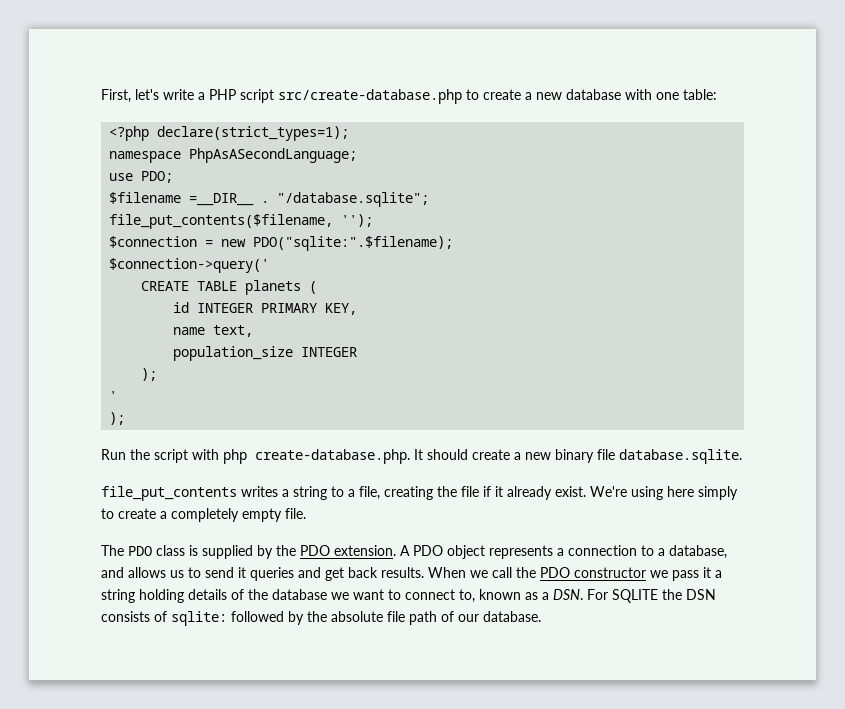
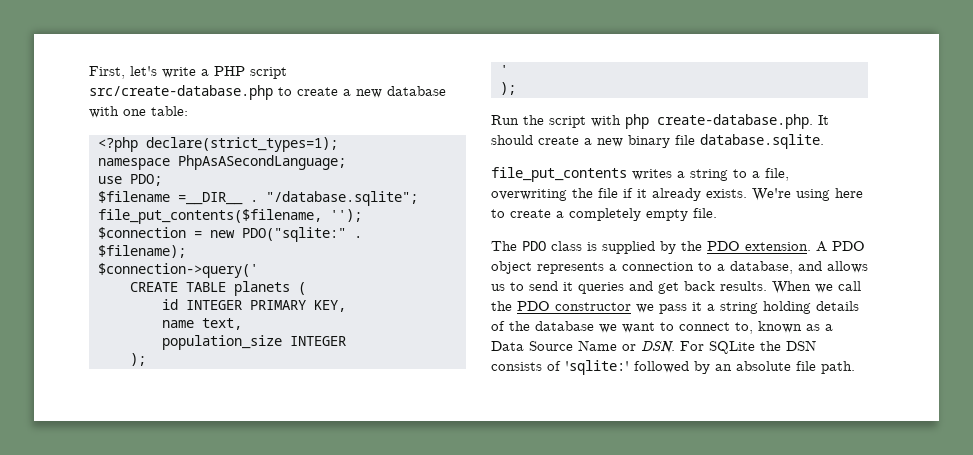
- $connection = new PDO("sqlite:".$filename);
+ $connection = new PDO("sqlite:" . $filename);
- file_put_contents writes a string to a file, creating the file if it already exist.
+ file_put_contents writes a string to a file, overwriting the file if it already exists.
- We're using here simply to create a completely empty file.
+ We're using here to create a completely empty file.
- When we call the PDO constructor we pass it a string holding details of the database we want to connect to, known as a DSN. For SQLITE the DSN consists of sqlite: followed by the absolute file path of our database.
+ When we call the PDO constructor we pass it a string holding details of the database we want to connect to, known as a Data Source Name or DSN. For SQLite the DSN consists of 'sqlite:' followed by an absolute file path.

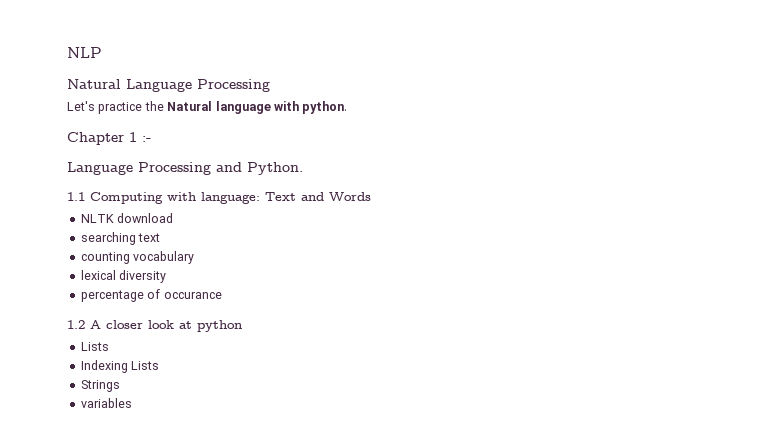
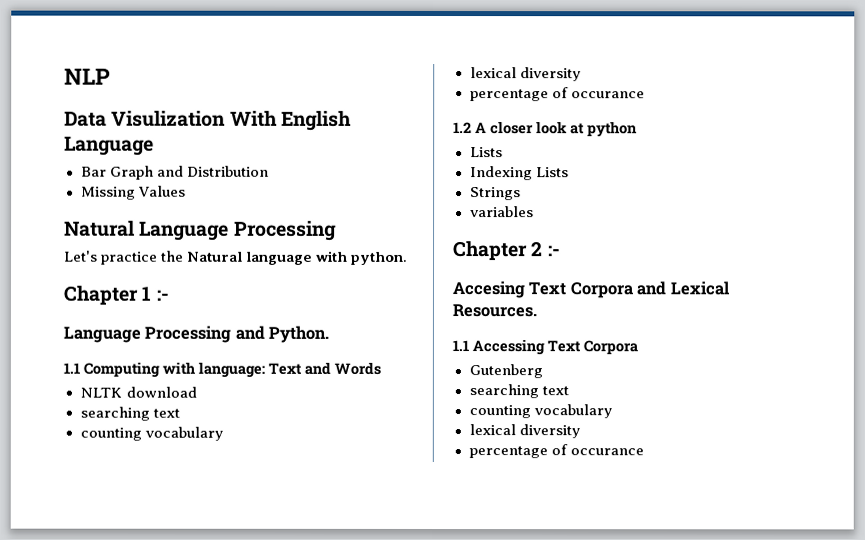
+ Data Visulization With English Language
+ Bar Graph and Distribution
+ Missing Values
+ Chapter 2 :-
+ Accesing Text Corpora and Lexical Resources.
+ 1.1 Accessing Text Corpora
+ Gutenberg
+ searching text
+ counting vocabulary
+ lexical diversity
+ percentage of occurance

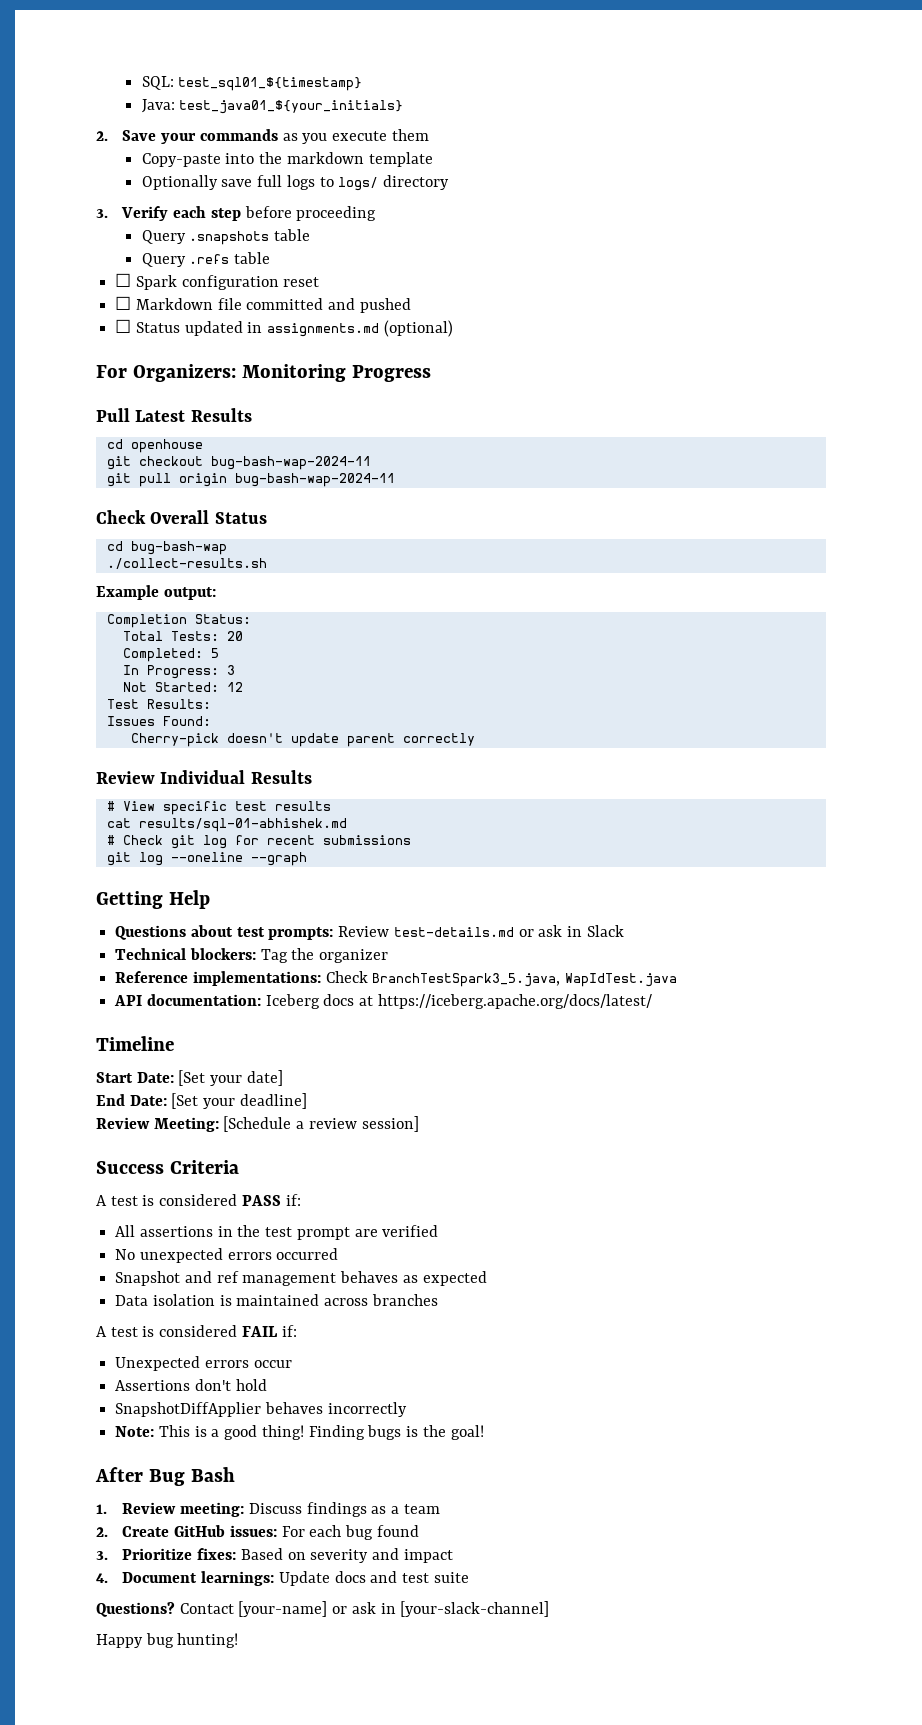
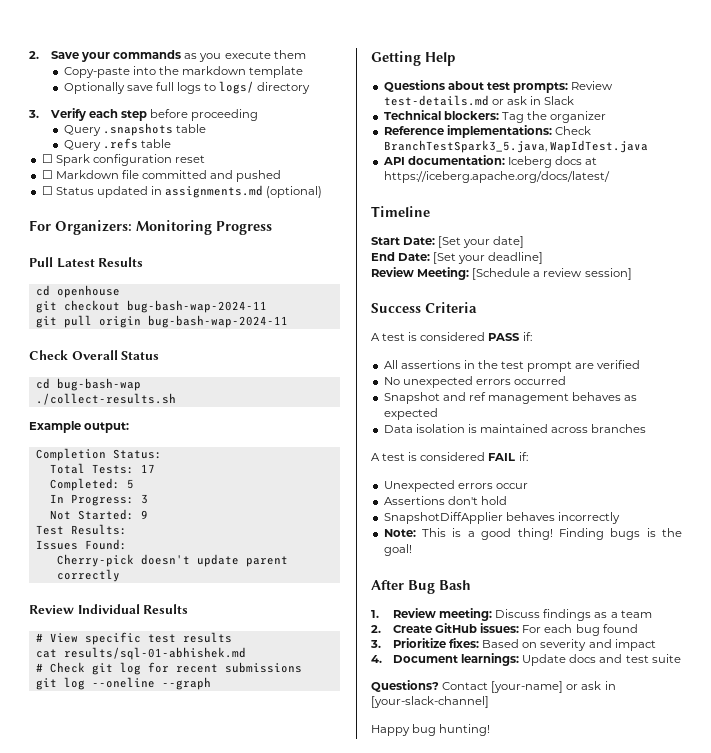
- SQL: test_sql01_${timestamp}
- Java: test_java01_${your_initials}
- Total Tests: 20
+ Total Tests: 17
- Not Started: 12
+ Not Started: 9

AIM OF THE TASK: In the material above, how many lines include the string "When"? State the number alone.

THE COMPLETED TASK: 2